IBM and Other Tech Titans Raise Commitments to Apache Spark

by Ostatic Staff - Jun. 08, 2016

Folks everywhere in the Big Data and Hadoop communities are becoming increasingly interested in Apache Spark, an open source data analytics cluster computing framework originally developed in the AMPLab at UC Berkeley, and we've covered updates coming out this week from Spark SummitIBM had previously announced a major commitment to Apache Spark, billing it as  "potentially the most important new open source project in a decade that is being defined by data." Now, the company has launched a promising cloud-based development environment for Spark.

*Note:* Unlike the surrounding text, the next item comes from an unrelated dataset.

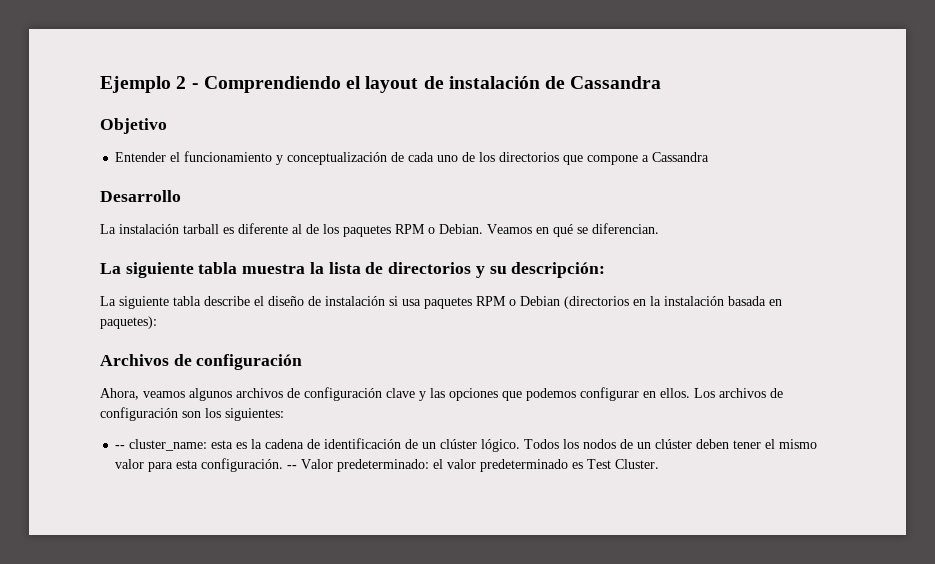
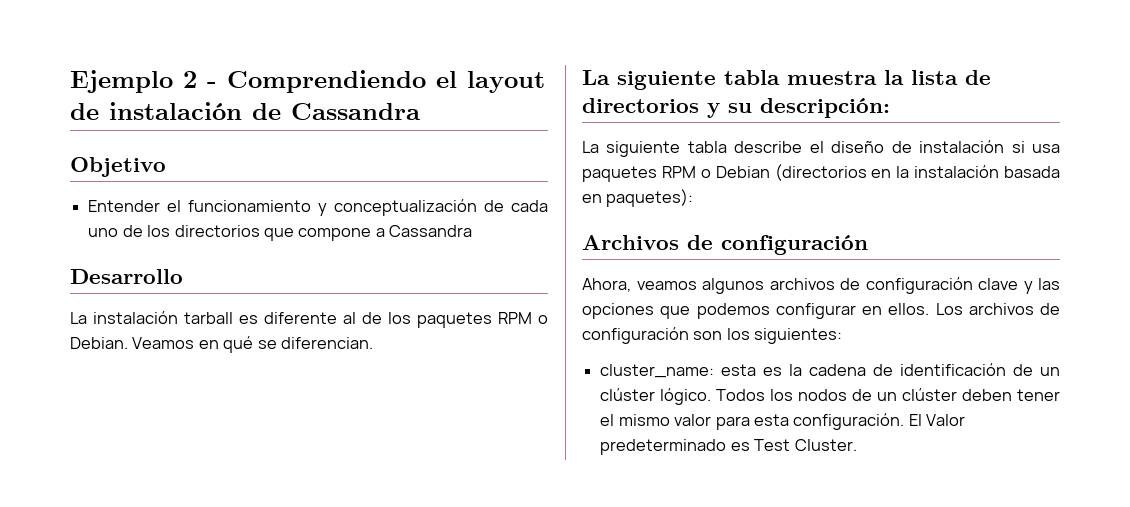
- -- cluster_name: esta es la cadena de identificación de un clúster lógico.
+ cluster_name: esta es la cadena de identificación de un clúster lógico.
- -- Valor predeterminado: el valor predeterminado es Test Cluster.
+ El Valor predeterminado es Test Cluster.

Meanwhile, Microsoft is preparing to increase its commitment to the open-source Apache Spark big-data processing engine this week at the Spark Summit in San Francisco. Microsoft said it will be integrating its HDInsight, Cortana Intelligence Suite, Power BI and Microsoft R Server with Spark. In a couple of months, R Server for HDInsight will become generally available. It will include Spark integration for the cloud as well as an on-premise version of HDInsight.

IBM has launched Data Science Experience, which is a cloud-based development environment for Apache Spark that could help data scientists work very efficiently with developers to build smarter apps. According to Tech Republic

"The Data Science Experience is available through IBM's Cloud Bluemix platform, and it provides curated data sets, open source toolsets, and a collaborative space. In theory, it will allow data scientists to provide developers with better insights and data-driven models to be used in application development."

 Microsoft is gearing up to deliver R Server for Hadoop on-premises that will offer support for Microsoft R and Spark’s native execution frameworks. In a blog post, Microsoft said: "Combining R Server with Spark gives users the ability to run R functions over thousands of Spark nodes letting you train your models on data 1000 times larger and 100 times faster than was possible with open source R and nearly two times faster than Spark’s own MLLib."

This week, we are seeing some of the biggest commitments to Spark yet seen, and the whole ecosystem surrounding Spark is likely to be moved forward through the money that tech giants like Big Blue and Microsoft are going to be putting into it.